:: PROBLEM DETAILS ::
Once the line holding "a Fresh and" appears, repeat it and each line after it to the end of the data, exactly and with nothing else; pictures stay out.

[Opening TASK DATA section]

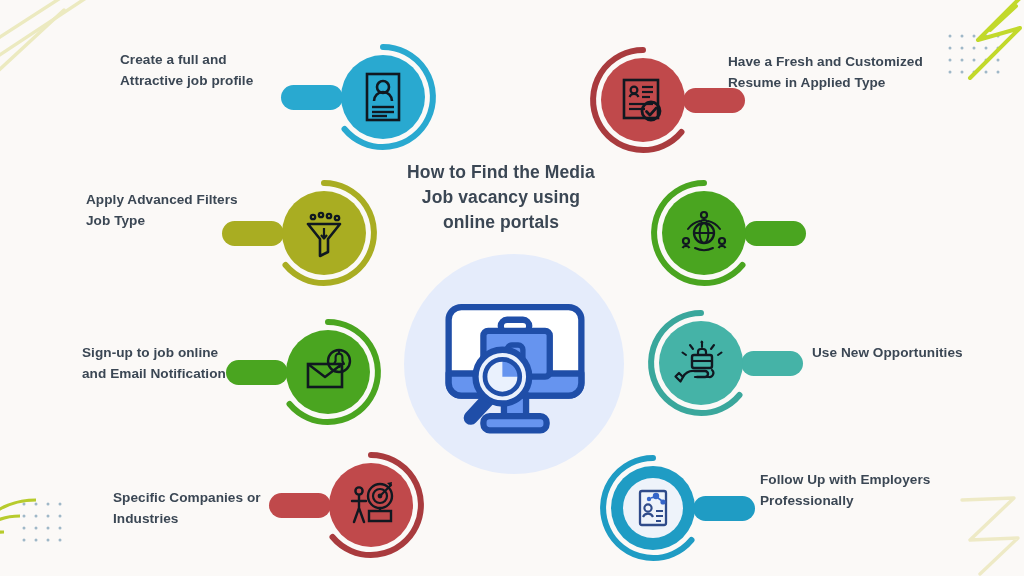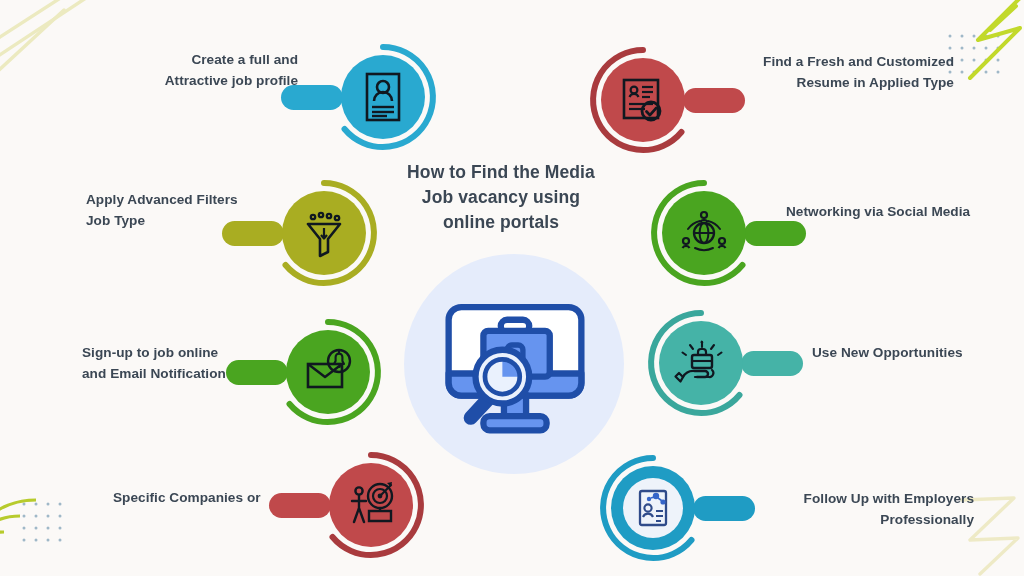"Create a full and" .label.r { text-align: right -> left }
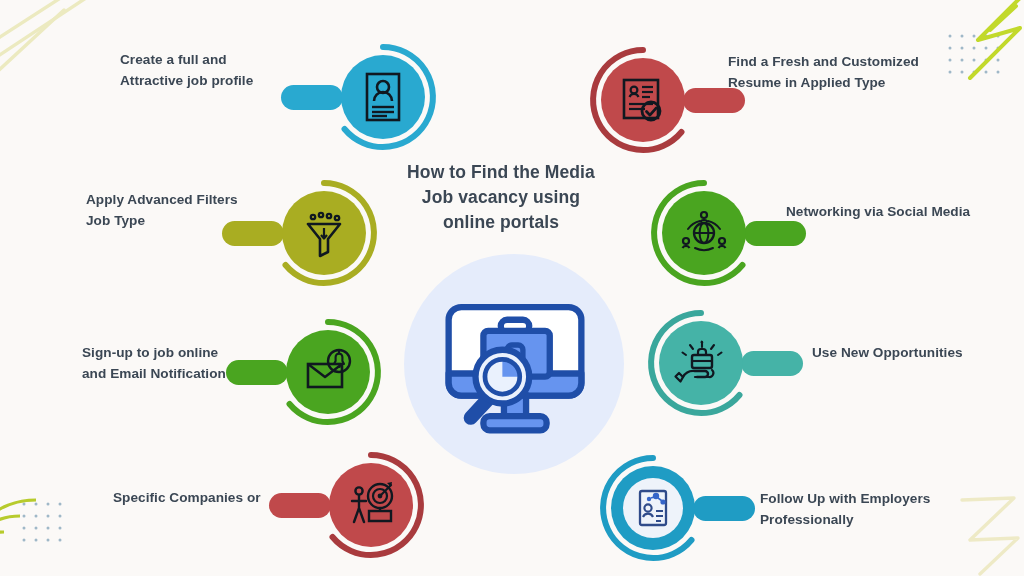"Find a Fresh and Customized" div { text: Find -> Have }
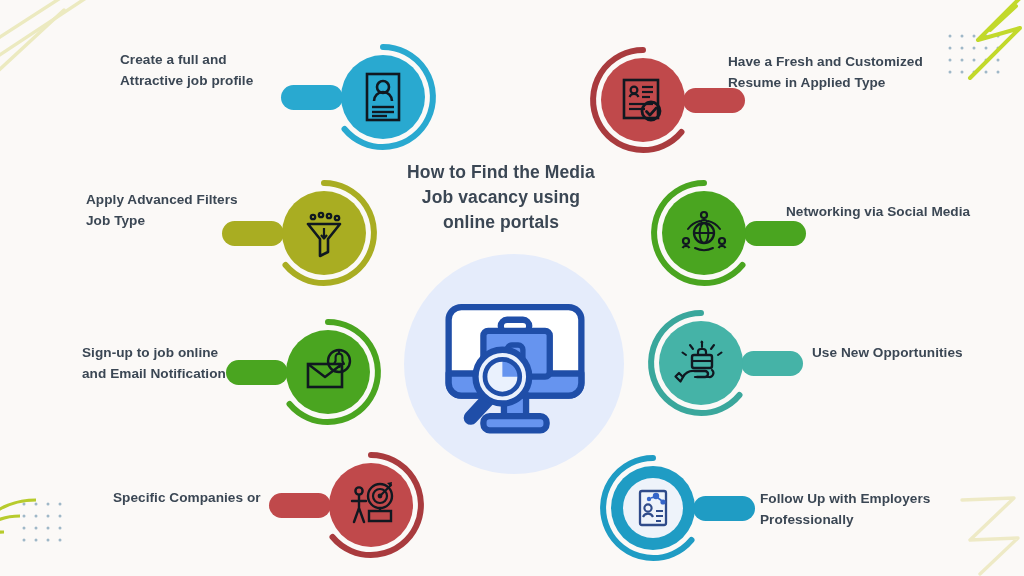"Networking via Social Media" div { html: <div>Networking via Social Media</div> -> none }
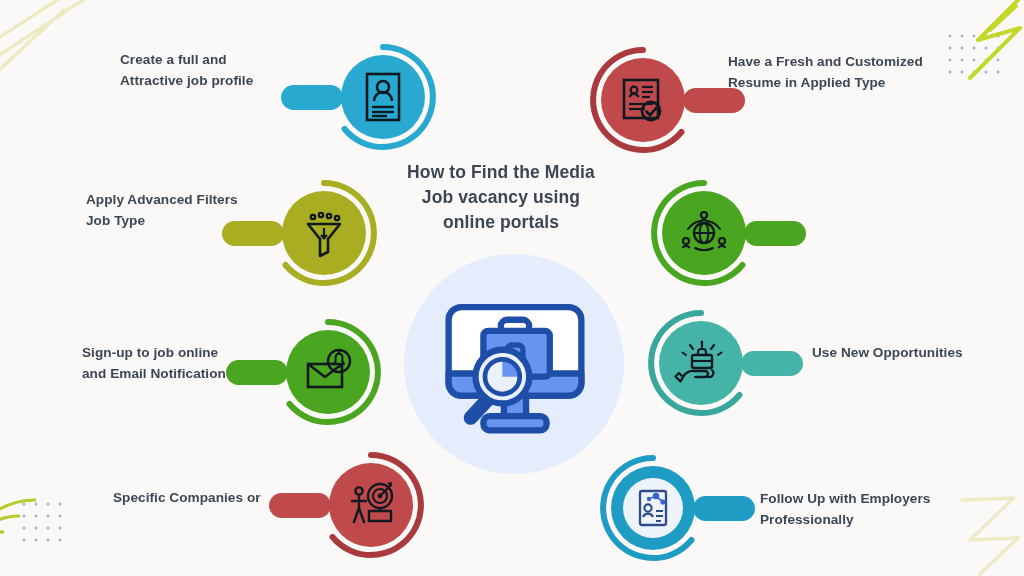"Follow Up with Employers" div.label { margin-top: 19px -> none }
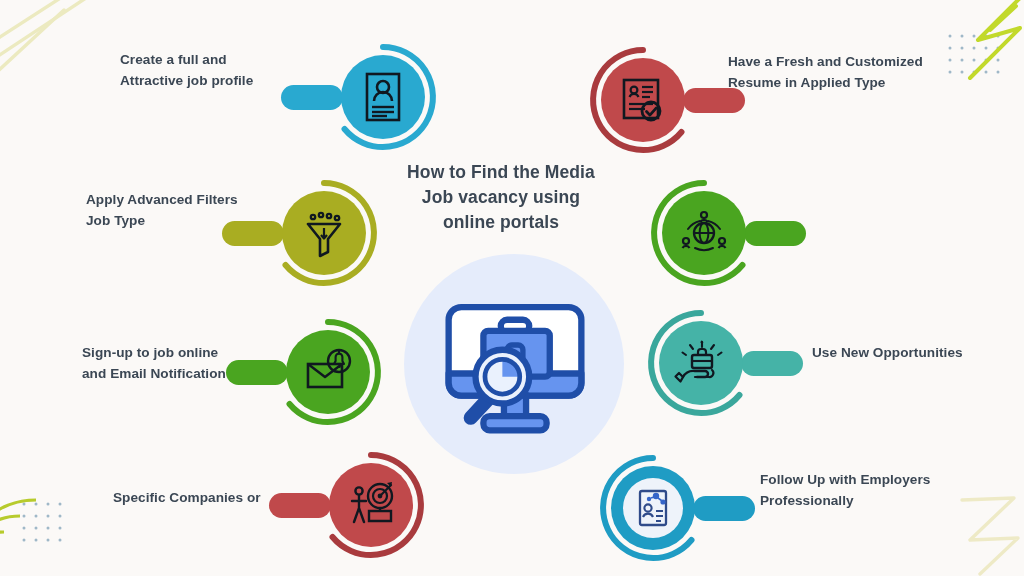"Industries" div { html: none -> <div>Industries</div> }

[Closing TASK DATA section]

:: ANSWER SECTION ::
"Find a Fresh and Customized" div { text: Find -> Have }
"Networking via Social Media" div { html: <div>Networking via Social Media</div> -> none }
"Follow Up with Employers" div.label { margin-top: 19px -> none }
"Industries" div { html: none -> <div>Industries</div> }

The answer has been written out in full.